Wilma Bonner, appointed as interim principal after students failed to receive their schedules on the first day of school, said a top priority is getting more maintenance workers and teachers, particularly those who teach Spanish and French.

Mrs. Bonner also said she would begin the process of making schedules in January and February, so students could take home next year’s schedules before summer break. She also vowed the situation at Eastern would improve before winter break.

As an example of the school’s academic problems, she said 160 seniors last year failed English.

We’re working “feverishly” at improving, she told about 100 parents and others who attended the forum last night at the school.

Mrs. Bonner also said security guards are posted throughout the school, but invited parents to visit to see for themselves.

“We need to change the culture,” she said.

John Gibson, chairman of the community group Local School Restructuring Team, said the school must improve in four ways: stability, accountability, environment and involvement.

“More than 100 seniors failed English and parents are not up in arms … something is gravely wrong with this,” he said.

Mr. Gibson also agreed that the school needed maintenance improvement.

“Eastern is a filthy school,” he said. “And I dare say that it is the filthiest of the secondary schools.”

However, Mr. Gibson praised the staff at Eastern for working over the Labor Day weekend to correct the schedule problem, especially Mrs. Bonner, whom he said worked 18-hour days.

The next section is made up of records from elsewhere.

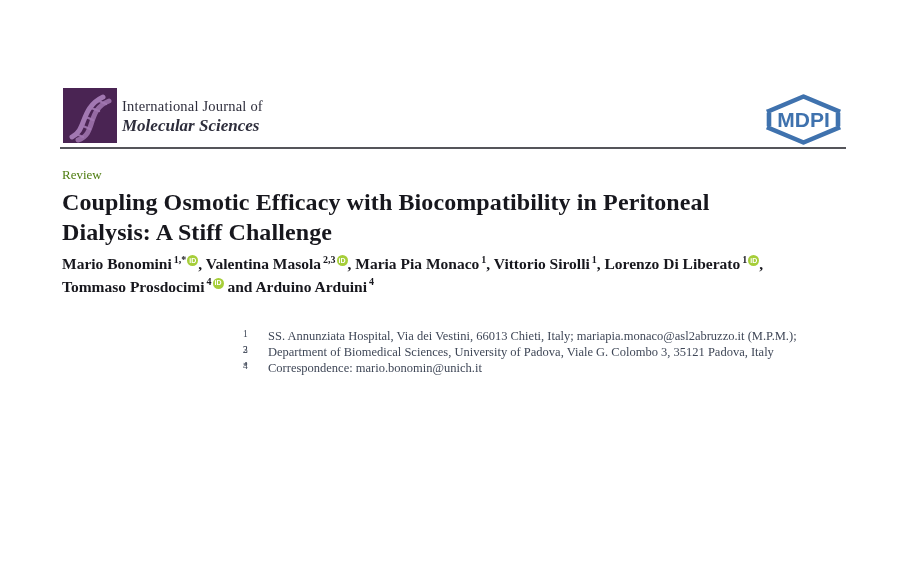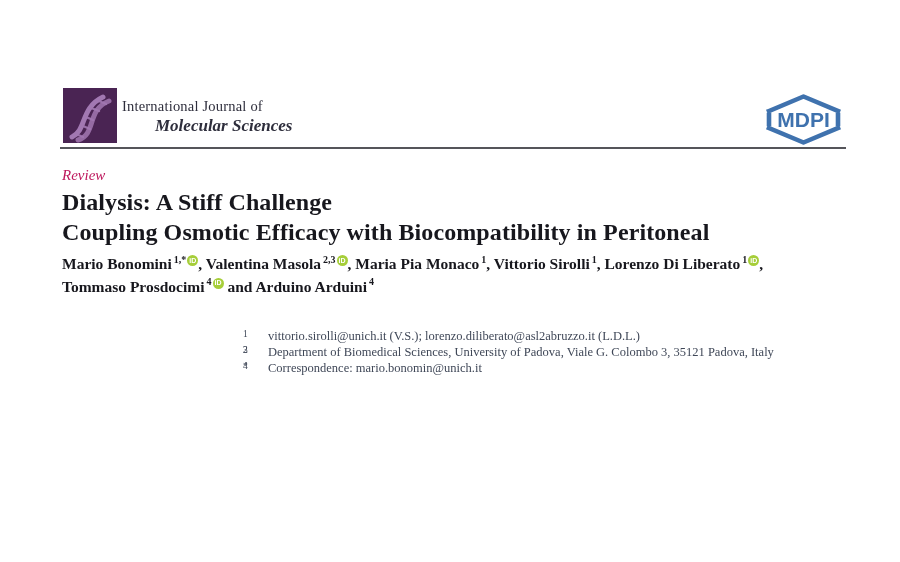--- a/index.html
+++ b/index.html
@@ -19,34 +19,34 @@
     width:54px; height:55px; display:block;
   }
   .journal-name {
     position:absolute; left:122px; top:97px;
     color:#2e2e3c;
   }
   .journal-name .line1 {
     font-size:14.5px; letter-spacing:.2px; line-height:18px;
   }
   .journal-name .line2 {
-    font-size:17px; font-weight:bold; font-style:italic; line-height:22px;margin-left:33px;
+    font-size:17px; font-weight:bold; font-style:italic; line-height:22px;
   }
   .mdpi-logo {
     position:absolute; left:757px; top:91px;
     width:93px; height:57px;
   }
   .header-rule {
     position:absolute; left:60px; top:147px;
     width:786px; height:2px; background:#55555a;
   }
   
   .article-type {
     position:absolute; left:62px; top:167px;
-    font-style:italic; font-size:15px; color:#be185d;
+    font-size:13px; color:#4d7c0f;
   }
   .article-title {
     position:absolute; left:62px; top:187px;
     font-size:24px; font-weight:bold; line-height:30px;
     color:#17171d; letter-spacing:.1px;
   }
   .authors {
     position:absolute; left:62px; top:253px;
     width:790px;
     font-size:15.5px; font-weight:bold; line-height:22.5px;
@@ -111,31 +111,31 @@
       <line x1="81" y1="24" x2="81" y2="33"></line>
     </g>
     <text x="46.5" y="36" text-anchor="middle" font-family="Liberation Sans, sans-serif" font-size="21" font-weight="bold" fill="#3f72ae">MDPI</text>
   </svg>
 
   <div class="header-rule"></div>
 
   <div class="article-type">Review</div>
 
   <h1 class="article-title">
+    <div>Coupling Osmotic Efficacy with Biocompatibility in Peritoneal</div>
     <div>Dialysis: A Stiff Challenge</div>
-    <div>Coupling Osmotic Efficacy with Biocompatibility in Peritoneal</div>
   </h1>
 
   <p class="authors"><span>Mario Bonomini</span><sup class="asup">1,*</sup><span class="orcid" style="background: rgb(166, 206, 57);">iD</span>, <span>Valentina Masola</span><sup class="asup">2,3</sup><span class="orcid" style="background: rgb(166, 206, 57);">iD</span>, <span>Maria Pia Monaco</span><sup class="asup">1</sup>, <span>Vittorio Sirolli</span><sup class="asup">1</sup>, <span>Lorenzo Di Liberato</span><sup class="asup">1</sup><span class="orcid" style="background: rgb(166, 206, 57);">iD</span>,<br><span>Tommaso Prosdocimi</span><sup class="asup">4</sup><span class="orcid" style="background: rgb(166, 206, 57);">iD</span> and <span>Arduino Arduini</span><sup class="asup">4</sup></p>
 
   <div class="affiliations">
       <div class="aff-row">
         <span class="aff-marker">1</span>
         <div>
-          <div>vittorio.sirolli@unich.it (V.S.); lorenzo.diliberato@asl2abruzzo.it (L.D.L.)</div>
+          <div>SS. Annunziata Hospital, Via dei Vestini, 66013 Chieti, Italy; mariapia.monaco@asl2abruzzo.it (M.P.M.);</div>
         </div>
       </div>
       <div class="aff-row">
         <span class="aff-marker">2</span>
         <div>
         </div>
       </div>
       <div class="aff-row">
         <span class="aff-marker">3</span>
         <div>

The school’s roughly 1,000 students now have schedules, in part, because the staffers worked during the weekend and kept the school open so students could pick up their schedules.

Students were sent home the first day of classes, Sept. 1, after learning they had no schedules. School officials reported no major problem in the District’s roughly 150 other schools.

Interim Superintendent Robert C. Rice, 65, said he was informed the night before opening day that schedules were printed. But 12 hours later, early the next morning, Mr. Rice said he learned the schedules were not printed after all because of computer problems.

The printing of the final master schedule should have been completed by mid-August.

Hours after learning that students had no schedules, Mr. Rice fired Principal Norman S. Smith Jr.; Juan Baughn, assistant superintendent of the school system’s senior high school division; and Henry Thompson, a staff member in the school system’s Office of Information and Technology.

“The school leaders who allowed this unacceptable situation to transpire failed not only my team, but [they also failed] the students and parents of D.C. public schools who rely on us,” Mr. Rice said after announcing his decision. “There is no remediation for this kind of failure. And after a thorough investigation, I have decided to terminate three individuals.”

He also appointed Mrs. Bonner as interim school principal. She is the school system’s executive director for academic programs.

About 665 students arrived for the second day to learn they still had no schedules. They spent the majority of the day in homerooms discussing the war in Iraq, the presidential election campaigns and current events.

Officials then said the schedules would not be ready until Tuesday. About 968 students attended school Tuesday, Mrs. Bonner said.

Mr. Rice said he first conferred with incoming Superintendent Clifford B. Janey, 58, who agreed with his decisions. Mr. Janey, a former superintendent of the Rochester, N.Y., public school system, officially takes charge Wednesday.